*** DATASET EXTRACT Section Begins ***

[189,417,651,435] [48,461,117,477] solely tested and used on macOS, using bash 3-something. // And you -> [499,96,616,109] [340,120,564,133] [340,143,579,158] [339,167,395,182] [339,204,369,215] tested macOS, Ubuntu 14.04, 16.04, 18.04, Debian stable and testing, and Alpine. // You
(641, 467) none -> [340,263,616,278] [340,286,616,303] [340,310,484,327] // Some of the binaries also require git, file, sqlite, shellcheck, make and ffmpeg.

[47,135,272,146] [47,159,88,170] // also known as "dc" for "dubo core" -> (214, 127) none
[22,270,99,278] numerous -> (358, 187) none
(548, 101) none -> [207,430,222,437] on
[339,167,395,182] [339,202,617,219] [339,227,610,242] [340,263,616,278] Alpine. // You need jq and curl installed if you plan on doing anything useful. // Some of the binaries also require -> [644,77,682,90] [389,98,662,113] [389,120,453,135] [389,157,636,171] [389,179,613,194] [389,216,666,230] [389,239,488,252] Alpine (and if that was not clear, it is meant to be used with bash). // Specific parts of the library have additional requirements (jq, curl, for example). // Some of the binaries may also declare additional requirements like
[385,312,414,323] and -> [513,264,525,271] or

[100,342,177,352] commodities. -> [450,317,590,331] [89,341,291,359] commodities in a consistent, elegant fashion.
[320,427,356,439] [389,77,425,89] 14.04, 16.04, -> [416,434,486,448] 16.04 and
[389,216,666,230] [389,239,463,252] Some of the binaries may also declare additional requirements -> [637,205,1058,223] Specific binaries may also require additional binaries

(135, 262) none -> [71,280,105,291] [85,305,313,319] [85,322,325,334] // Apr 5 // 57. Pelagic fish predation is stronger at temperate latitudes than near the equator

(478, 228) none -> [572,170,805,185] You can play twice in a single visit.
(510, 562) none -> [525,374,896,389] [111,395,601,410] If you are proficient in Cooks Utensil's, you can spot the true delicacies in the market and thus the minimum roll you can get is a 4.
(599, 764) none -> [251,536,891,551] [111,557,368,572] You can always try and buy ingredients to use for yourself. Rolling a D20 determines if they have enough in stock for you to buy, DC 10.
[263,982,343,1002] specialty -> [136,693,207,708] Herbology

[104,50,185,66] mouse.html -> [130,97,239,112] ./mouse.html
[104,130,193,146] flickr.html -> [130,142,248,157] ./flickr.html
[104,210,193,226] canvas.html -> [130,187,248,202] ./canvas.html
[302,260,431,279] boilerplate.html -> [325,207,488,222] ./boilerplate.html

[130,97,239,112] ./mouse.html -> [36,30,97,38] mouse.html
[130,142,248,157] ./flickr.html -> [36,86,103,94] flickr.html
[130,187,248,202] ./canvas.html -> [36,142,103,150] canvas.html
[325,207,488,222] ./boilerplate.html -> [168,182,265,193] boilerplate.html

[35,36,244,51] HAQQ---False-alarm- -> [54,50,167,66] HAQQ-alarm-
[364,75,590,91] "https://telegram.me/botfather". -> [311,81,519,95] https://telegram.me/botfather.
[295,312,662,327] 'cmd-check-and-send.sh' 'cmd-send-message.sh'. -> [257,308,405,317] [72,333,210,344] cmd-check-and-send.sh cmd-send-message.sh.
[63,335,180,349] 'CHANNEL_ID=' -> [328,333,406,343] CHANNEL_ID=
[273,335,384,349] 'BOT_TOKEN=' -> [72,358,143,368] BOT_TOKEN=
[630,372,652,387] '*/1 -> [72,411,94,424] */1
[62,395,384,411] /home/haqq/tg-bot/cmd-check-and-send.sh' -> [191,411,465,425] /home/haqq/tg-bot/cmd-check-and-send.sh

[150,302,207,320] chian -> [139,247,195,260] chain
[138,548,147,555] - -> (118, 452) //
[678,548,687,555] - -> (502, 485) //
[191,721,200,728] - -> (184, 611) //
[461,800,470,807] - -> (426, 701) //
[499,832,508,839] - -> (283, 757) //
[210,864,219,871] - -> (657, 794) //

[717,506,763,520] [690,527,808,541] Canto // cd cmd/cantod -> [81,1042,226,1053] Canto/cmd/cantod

*** DATASET EXTRACT Section Ends ***

THE TASK:
Whenever a line in the entries above includes the word "boilerplate", pull that line out.

RESULT OF THE TASK:
[302,260,431,279] boilerplate.html -> [325,207,488,222] ./boilerplate.html
[325,207,488,222] ./boilerplate.html -> [168,182,265,193] boilerplate.html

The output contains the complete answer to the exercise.